「自然の状態で料理した時の細菌量ってどれ位有るのか知ってるのか?」

リンダは再びブチ切れそうです。怒りがずど~んとこみ上げます。

「知るかそんな事、あたしはメイおばさんの料理で此処まで育ったんだからねっ」

メイおばさんの事まで悪く言うのは、いくらミルおじさんの親友の息子だからと言って許す事は出来ません。この場で土下座して謝って欲しいと思ったのですが南はふっとリンダから視線を外し…

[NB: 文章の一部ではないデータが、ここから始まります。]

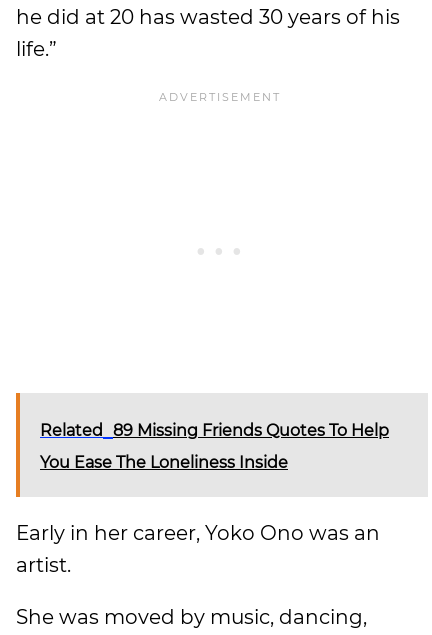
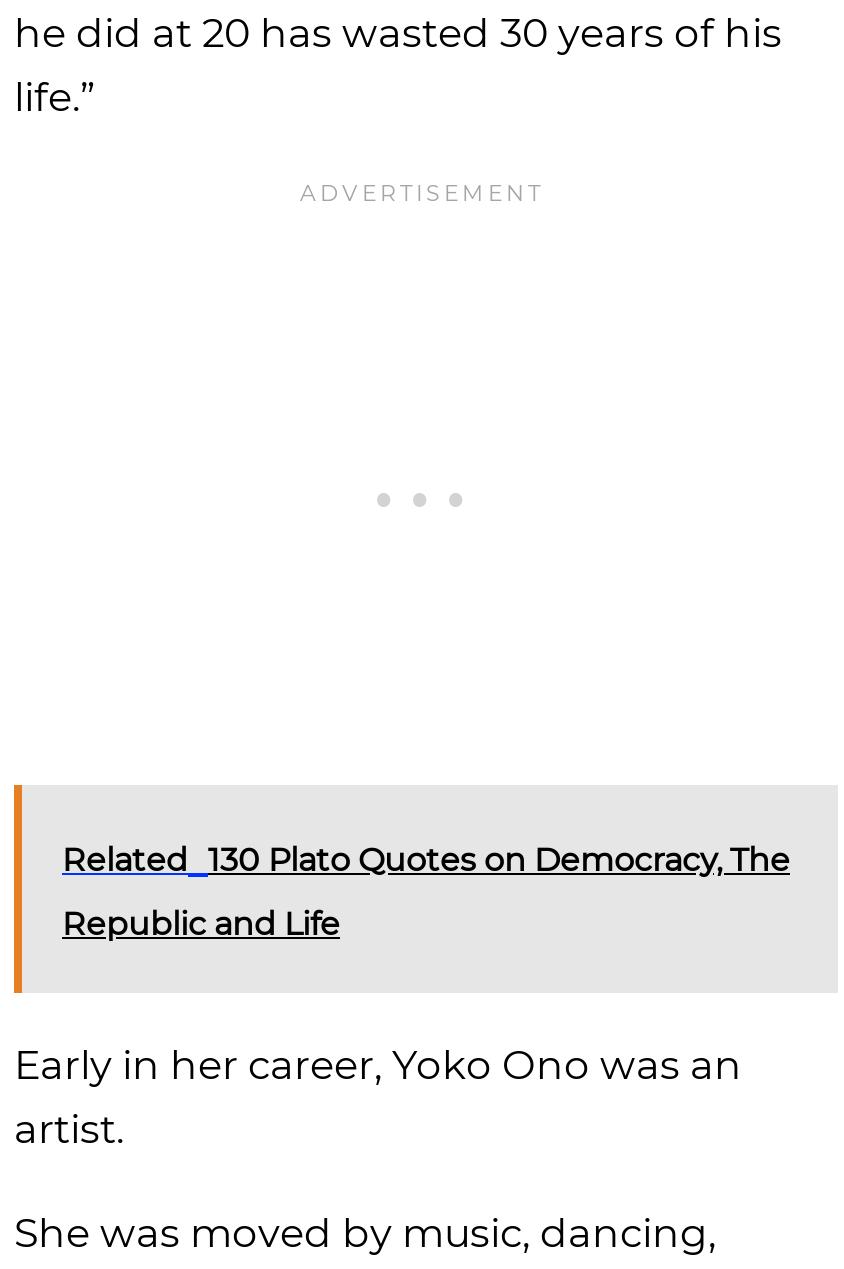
- Related 89 Missing Friends Quotes To Help
+ Related 130 Plato Quotes on Democracy, The

- You Ease The Loneliness Inside
+ Republic and Life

「体が受け付けないんだ。細菌に極端に弱くてな。滅菌処理した物しか食えないんだ、俺…」

そう、ちょっと寂しそうにそうに呟きました。

そして彼は再び部屋のドアをぱたりと閉めて部屋に引きこもってしまいました。


残されたリンダは、ちょっと心が痛みました。


ひょっとして南は何か重大な病気で、その療養も兼ねてこの牧場に来たのでは?そう考えたのでした。彼の自己中心的な行動も、肉体労働をしないのも、ひょっとしたら、病気の性で牧場の仕事は、したくても出来ないのではないか…

そう考えると、彼の行動も納得出来そうな気がします。

だとしたら、リンダは彼を酷く傷つけた事に成ってしまいます。心がずきんと痛みました。自分はひょっとして思いやりの無い、物凄く嫌な子なんでは無いのかと思ってしまったのでした。